With what “wondering awe” would we have searched the sky as the hours passed and the light grew brighter. Would we have gathered our children around us and reverently taught them the meaning of a night with no darkness? What hymns of praise would we have sung, and with what emotion would we have greeted the rising sun after long hours of rejoicing? I believe I would have sat at the top of my pyramid all night long and never descended until the sun set again and the darkness returned and the second witness of the birth of Christ appeared. There in the night sky, among millions of its kind, a new, bright star would have shone, sending its light to the earth in promise of eternal truths that would soon be heard in faraway places like Bethlehem and Jerusalem, whose names the Nephites would have known only through the memory of treasured brass plates.

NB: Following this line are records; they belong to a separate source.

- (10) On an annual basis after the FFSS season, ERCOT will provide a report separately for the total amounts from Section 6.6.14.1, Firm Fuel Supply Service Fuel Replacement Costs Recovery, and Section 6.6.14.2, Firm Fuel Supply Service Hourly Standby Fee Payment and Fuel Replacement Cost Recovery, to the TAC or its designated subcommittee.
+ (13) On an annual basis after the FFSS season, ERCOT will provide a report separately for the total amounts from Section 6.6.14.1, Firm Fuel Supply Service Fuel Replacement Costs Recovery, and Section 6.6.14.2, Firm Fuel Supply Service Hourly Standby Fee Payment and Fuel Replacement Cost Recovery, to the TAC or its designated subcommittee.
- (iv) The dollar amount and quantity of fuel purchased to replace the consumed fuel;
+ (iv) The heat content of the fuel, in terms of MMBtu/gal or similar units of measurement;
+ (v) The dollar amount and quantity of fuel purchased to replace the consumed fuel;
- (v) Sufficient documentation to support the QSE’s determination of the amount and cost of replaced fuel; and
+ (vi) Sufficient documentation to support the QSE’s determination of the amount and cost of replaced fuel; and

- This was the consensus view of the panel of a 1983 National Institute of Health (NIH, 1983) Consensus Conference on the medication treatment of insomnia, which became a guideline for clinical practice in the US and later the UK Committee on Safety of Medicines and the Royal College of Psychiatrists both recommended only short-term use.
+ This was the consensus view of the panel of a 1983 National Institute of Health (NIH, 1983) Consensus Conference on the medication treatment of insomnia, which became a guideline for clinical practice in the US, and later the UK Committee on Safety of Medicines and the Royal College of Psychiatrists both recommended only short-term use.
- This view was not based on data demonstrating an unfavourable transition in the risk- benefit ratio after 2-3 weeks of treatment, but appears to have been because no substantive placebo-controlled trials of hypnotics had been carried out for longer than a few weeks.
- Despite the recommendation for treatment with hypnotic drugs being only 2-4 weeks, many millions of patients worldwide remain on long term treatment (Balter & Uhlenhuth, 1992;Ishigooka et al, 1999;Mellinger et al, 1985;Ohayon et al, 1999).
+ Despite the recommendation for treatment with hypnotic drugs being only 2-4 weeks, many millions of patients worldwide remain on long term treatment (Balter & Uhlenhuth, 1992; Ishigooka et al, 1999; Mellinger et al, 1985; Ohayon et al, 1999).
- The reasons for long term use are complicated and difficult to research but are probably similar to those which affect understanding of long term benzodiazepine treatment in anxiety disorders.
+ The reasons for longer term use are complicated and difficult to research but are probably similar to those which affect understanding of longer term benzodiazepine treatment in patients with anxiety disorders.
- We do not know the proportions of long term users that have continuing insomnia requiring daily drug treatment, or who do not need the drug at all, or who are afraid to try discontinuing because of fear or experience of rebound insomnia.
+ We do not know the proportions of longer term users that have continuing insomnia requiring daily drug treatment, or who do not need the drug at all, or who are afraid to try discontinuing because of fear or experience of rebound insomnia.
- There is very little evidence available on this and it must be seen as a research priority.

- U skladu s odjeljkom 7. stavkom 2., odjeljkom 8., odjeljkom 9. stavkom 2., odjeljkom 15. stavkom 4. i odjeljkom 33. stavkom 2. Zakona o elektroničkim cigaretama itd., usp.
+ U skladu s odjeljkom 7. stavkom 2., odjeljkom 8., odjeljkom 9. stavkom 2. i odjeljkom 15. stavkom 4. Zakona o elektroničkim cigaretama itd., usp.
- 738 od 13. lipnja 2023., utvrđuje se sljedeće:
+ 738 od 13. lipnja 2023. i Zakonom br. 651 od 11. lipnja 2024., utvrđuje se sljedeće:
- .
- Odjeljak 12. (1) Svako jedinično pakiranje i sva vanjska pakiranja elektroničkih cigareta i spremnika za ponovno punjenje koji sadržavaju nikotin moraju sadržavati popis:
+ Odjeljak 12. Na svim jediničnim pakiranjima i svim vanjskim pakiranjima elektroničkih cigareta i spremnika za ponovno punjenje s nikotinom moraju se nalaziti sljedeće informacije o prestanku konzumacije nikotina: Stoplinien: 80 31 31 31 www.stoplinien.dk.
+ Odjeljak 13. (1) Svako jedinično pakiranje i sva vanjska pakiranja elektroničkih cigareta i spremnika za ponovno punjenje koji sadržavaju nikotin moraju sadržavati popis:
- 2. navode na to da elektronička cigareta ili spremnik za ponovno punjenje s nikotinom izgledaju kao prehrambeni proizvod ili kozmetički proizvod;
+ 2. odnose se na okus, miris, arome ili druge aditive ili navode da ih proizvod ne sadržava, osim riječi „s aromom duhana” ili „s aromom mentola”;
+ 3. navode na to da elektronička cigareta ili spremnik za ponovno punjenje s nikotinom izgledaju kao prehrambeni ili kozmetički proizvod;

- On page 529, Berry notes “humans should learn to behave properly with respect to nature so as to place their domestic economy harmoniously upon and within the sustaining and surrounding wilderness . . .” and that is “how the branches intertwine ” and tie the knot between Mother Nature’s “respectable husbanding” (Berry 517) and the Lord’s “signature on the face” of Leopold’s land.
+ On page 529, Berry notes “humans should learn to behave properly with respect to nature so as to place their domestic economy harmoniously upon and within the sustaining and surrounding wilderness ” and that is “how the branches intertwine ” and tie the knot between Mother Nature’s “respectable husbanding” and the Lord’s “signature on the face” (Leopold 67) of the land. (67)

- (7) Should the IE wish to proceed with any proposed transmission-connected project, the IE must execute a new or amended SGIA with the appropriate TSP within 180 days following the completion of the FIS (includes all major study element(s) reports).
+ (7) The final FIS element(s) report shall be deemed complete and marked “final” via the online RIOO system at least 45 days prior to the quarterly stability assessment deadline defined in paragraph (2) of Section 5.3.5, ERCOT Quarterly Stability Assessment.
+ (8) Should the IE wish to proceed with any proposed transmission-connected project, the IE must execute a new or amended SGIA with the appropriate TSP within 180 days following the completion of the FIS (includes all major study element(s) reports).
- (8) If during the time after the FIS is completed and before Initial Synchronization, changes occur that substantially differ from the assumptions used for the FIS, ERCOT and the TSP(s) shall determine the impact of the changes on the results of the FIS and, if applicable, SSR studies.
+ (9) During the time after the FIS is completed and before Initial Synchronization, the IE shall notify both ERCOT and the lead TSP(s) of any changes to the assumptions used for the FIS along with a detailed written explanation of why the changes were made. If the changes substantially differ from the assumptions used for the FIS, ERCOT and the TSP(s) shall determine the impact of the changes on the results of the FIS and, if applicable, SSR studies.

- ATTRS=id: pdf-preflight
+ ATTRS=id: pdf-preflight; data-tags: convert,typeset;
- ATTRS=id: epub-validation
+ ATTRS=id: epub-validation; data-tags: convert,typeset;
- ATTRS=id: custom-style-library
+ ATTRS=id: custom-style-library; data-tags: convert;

I carefully pick my way down the steep slopes of the pyramid, understanding anew the testimony of Abinadi who said, “He is the light and the life of the world; yea, a light that is endless, that can never be darkened” (Mosiah 16:9). The sky is now diminished by the trees, reduced to a small circle of blue, but my mind is still afire with the glow of the night and the star that has forever elevated the night sky to a position of holiness. (73-75)
Wilcox, S. Michael. Land of Promise Images of Book of Mormon Lands. American Fork: Covenant Communications, Inc., 2003.